We conducted baseline investigations of a sample of the UDDTs in July 2014 and March 2015. Following standardized procedures, our partners from UNHCR and NRC collected samples of both stored and fresh waste, which were subsequently analyzed for key microbial and environmental parameters including E.coli levels, Ascaris ova, pH, moisture content and temperature. Taking into account the results of these two investigations in 2014 and 2015, a new study protocol was developed to account for the lack of existing Ascaris in the UDDTs.
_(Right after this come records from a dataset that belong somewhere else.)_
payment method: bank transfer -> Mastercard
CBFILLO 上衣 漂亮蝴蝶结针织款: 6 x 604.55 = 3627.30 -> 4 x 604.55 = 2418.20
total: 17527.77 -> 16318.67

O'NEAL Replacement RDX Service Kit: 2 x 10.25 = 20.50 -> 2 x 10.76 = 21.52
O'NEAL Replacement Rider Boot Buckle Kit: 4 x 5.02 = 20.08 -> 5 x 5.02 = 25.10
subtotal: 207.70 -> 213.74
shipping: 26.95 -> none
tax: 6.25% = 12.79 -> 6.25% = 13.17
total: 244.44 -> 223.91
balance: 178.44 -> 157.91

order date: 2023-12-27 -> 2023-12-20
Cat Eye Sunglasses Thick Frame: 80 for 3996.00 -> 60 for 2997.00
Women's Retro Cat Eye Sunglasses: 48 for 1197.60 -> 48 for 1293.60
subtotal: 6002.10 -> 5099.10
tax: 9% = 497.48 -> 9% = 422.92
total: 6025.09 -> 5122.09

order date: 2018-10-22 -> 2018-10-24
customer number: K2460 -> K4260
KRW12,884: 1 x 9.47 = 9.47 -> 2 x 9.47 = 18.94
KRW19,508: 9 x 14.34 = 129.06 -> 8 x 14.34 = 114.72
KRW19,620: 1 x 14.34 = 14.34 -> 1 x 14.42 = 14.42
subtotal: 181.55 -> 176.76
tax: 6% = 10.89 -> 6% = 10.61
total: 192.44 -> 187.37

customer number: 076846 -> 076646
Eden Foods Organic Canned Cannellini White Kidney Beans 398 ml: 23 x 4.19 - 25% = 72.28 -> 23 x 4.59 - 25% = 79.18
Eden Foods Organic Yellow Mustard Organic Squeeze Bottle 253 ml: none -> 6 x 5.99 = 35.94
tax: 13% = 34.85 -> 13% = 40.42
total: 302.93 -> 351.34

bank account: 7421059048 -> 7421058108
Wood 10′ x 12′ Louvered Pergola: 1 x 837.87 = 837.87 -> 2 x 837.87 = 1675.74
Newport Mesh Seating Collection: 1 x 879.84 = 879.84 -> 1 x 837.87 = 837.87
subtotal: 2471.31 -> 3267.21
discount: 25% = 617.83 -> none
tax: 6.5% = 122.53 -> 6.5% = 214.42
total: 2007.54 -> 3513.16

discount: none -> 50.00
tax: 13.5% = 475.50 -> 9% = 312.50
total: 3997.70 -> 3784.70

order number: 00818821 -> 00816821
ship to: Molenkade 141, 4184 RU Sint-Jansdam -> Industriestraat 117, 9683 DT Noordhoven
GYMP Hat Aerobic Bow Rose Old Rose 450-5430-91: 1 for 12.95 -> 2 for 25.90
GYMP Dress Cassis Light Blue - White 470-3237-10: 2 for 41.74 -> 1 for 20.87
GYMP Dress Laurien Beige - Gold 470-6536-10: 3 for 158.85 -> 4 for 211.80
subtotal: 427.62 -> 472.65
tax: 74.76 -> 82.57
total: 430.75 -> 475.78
NRC team member opens the closed vault (stored fecal waste) of a UDDT for sampling

We seeded a small number of the UDDTs with enclosed, nylon-mesh “Ascaris bags,” where a known number of Ascaris eggs were mixed into the waste. We also embedded “indicator bags,” of UDDT waste to the same UDDTs to test for the other parameters. We added 4 bags to each UDDT to allow sampling after 0, 6, 9, and 12-months of storage within UDDTs.

Given the complexity of the methods, we had to develop strong collaborations with in-country field partners and laboratories. In addition to the great work of the NRC and UNHCR field teams, we currently have several strong collaborating laboratories. These laboratories include;

  • microbiology laboratory at Arba Minch University and Dr. Fantahun,
  • South Agricultural Research Institute in Hawassa
  • Bacteriology laboratory at the Ethiopian Public Health Institute (EPHI) in Addis Ababa.

These collaborations have been essential to the project, and they have also fostered interest in the role of

UDDTs in Ethiopia and the capacity of local laboratories to conduct similar safety and performance studies. Student researchers at Arba Minch University have assisted with the laboratory analyses, gaining hands-on experience in these methods, and faculty have played a critical role in import and export of samples between the US and Ethiopia. In June 2016 project team members from CDC led a training on laboratory methods at the EPHI during the 9-month sampling investigation. A follow-up training is planned for the final sampling trip in September, and we look forward to bringing together all our laboratory collaborators for dissemination activities in November 2016. As UDDTs are currently being implemented elsewhere in Ethiopia, these laboratories will be critical to future safety studies in other parts of the country.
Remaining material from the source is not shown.